I waited all day for someone—Lady Fenner, or Will or even Nell herself—to speak more of Thomas, but they did not. Will took himself off to his study with a bottle. Nell went and hid in her chamber and Lady Fenner took out her vicious bad temper on the housekeeper. It was as though a blanket of silence had fallen over Middlecote Hall, a silence tinged with fear. It was most odd.
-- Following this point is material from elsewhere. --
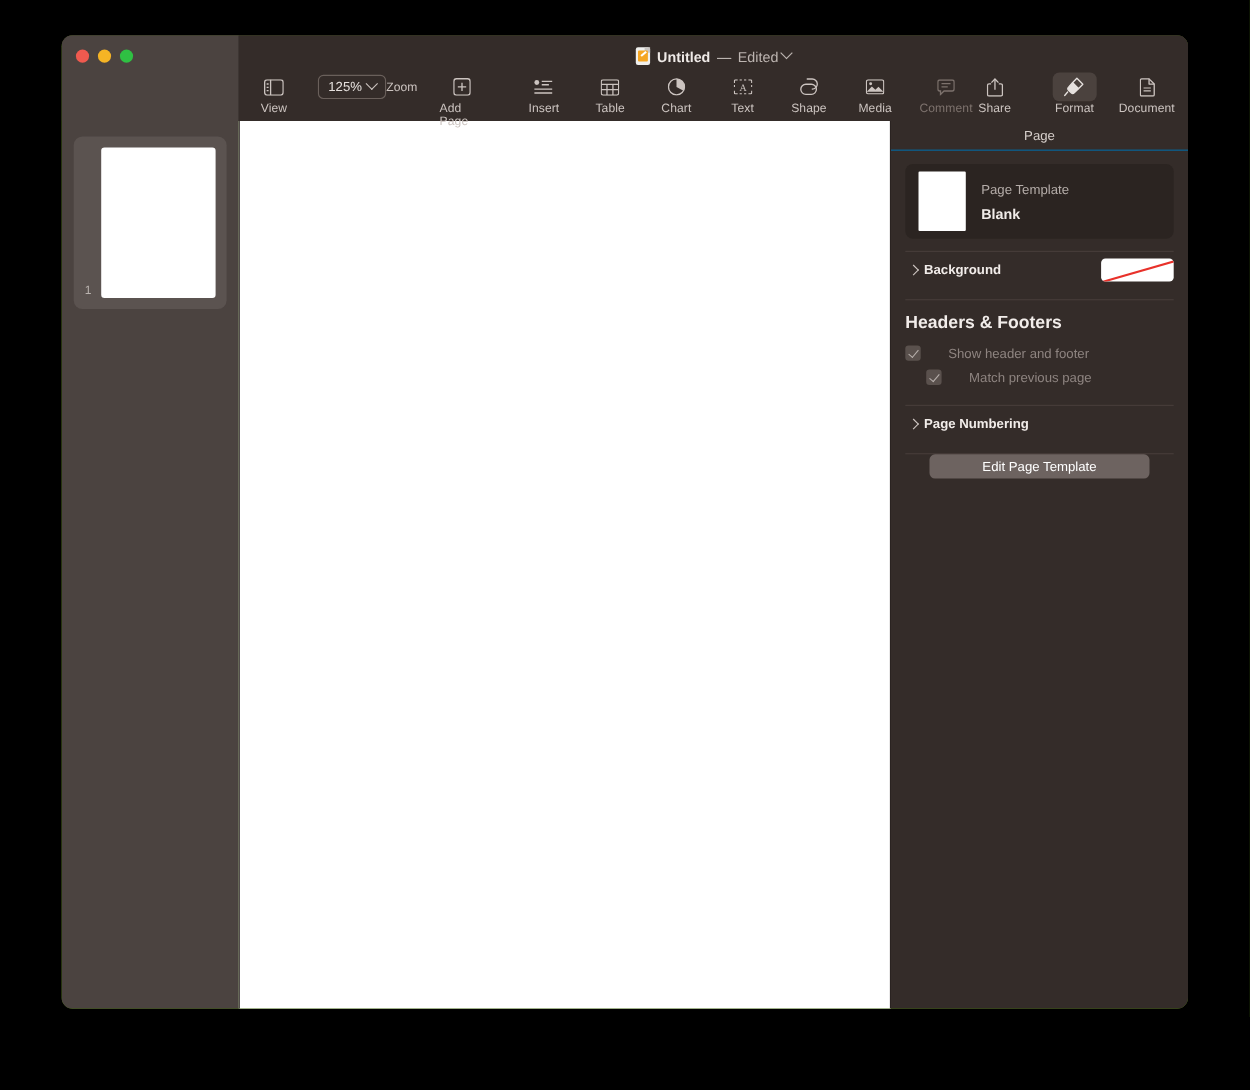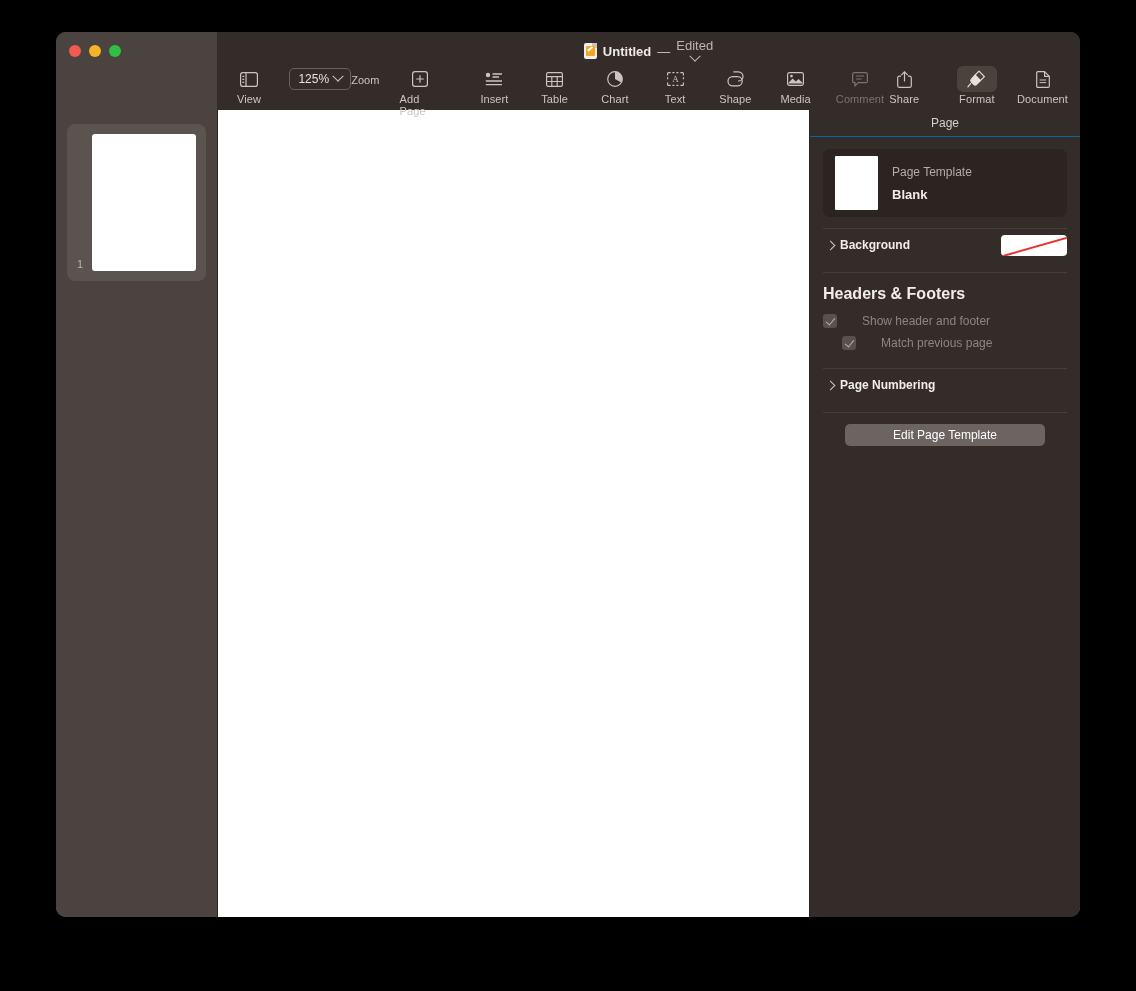"Edited" .title-edited { flex-direction: column -> none }
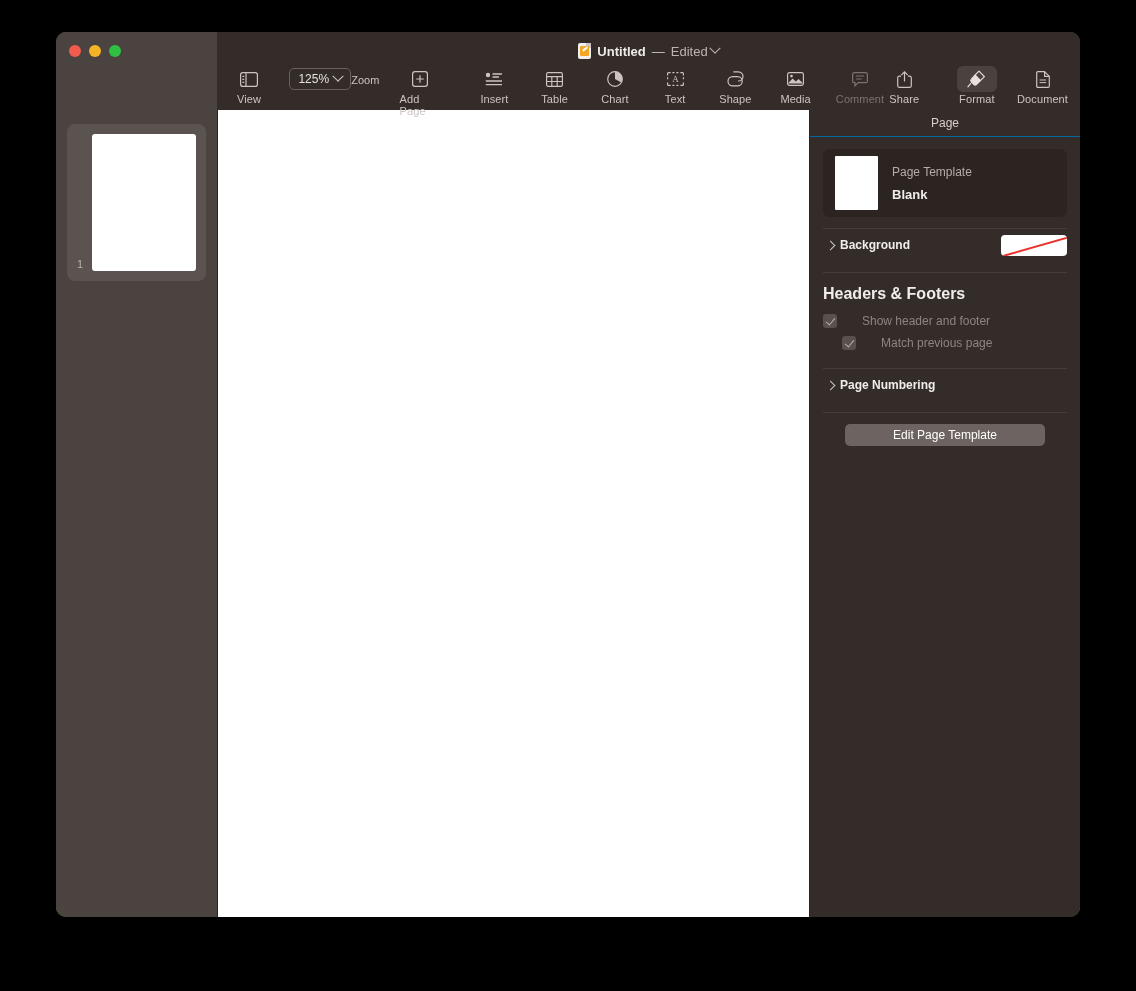"Edit Page Template" .btn-wrap { margin-top: 11px -> none }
Will was too aggressive a man to scare easily yet there was something here that frightened him, something to do with his half-brother.
I overheard Will and Lady Fenner talking in Will’s study that night. I confess I eavesdropped; I was hoping to hear more of the mysterious Thomas. However, it was of something quite different they spoke.
‘She should have been married off long before now.’ Will sounded as irritable as a man could when troubled by business he thought beneath him. ‘She mopes around here like a pale ghost. It annoys me beyond measure.’